*Dataset excerpts:*

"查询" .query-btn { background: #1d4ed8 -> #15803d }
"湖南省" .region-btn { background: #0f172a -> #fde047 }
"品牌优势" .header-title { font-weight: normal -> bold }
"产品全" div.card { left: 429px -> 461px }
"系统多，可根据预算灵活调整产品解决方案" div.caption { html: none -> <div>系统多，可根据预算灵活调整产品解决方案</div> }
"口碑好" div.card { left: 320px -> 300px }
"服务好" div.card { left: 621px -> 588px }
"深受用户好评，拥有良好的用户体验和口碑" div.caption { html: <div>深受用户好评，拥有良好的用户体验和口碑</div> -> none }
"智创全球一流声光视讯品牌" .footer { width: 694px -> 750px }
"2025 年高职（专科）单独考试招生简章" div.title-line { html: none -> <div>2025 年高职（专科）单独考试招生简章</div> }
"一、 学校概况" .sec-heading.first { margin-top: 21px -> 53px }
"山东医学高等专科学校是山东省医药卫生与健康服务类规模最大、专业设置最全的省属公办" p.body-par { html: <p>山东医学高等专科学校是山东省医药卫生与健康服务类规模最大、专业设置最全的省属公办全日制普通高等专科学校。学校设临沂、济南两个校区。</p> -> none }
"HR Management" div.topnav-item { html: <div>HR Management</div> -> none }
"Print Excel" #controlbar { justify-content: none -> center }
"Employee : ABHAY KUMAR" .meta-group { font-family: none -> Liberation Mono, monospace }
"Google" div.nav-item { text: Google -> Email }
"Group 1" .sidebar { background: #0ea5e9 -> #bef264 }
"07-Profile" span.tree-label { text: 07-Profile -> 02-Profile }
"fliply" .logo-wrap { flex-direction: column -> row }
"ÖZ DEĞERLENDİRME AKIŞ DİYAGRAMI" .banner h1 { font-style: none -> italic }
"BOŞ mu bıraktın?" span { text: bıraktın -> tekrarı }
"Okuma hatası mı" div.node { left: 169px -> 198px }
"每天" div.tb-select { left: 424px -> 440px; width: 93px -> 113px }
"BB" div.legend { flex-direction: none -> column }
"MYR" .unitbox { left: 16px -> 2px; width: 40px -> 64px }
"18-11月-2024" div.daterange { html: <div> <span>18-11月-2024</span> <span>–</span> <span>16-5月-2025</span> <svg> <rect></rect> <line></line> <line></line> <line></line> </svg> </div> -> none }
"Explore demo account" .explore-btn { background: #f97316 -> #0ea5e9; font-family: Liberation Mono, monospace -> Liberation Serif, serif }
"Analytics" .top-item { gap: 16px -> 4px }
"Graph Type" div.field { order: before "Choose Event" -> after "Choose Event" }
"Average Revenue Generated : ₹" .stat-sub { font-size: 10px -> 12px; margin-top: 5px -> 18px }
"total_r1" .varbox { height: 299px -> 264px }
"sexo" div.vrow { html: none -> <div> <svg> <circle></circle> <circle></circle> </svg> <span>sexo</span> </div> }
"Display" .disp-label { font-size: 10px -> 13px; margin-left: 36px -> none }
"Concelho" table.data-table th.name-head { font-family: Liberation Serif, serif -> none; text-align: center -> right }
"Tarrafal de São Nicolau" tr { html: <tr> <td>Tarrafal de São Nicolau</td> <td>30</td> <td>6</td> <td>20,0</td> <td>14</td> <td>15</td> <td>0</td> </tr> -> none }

*What you should do:* The lines above that hold the word "margin" should be found and copied out.

*Result of this task:*
"一、 学校概况" .sec-heading.first { margin-top: 21px -> 53px }
"Average Revenue Generated : ₹" .stat-sub { font-size: 10px -> 12px; margin-top: 5px -> 18px }
"Display" .disp-label { font-size: 10px -> 13px; margin-left: 36px -> none }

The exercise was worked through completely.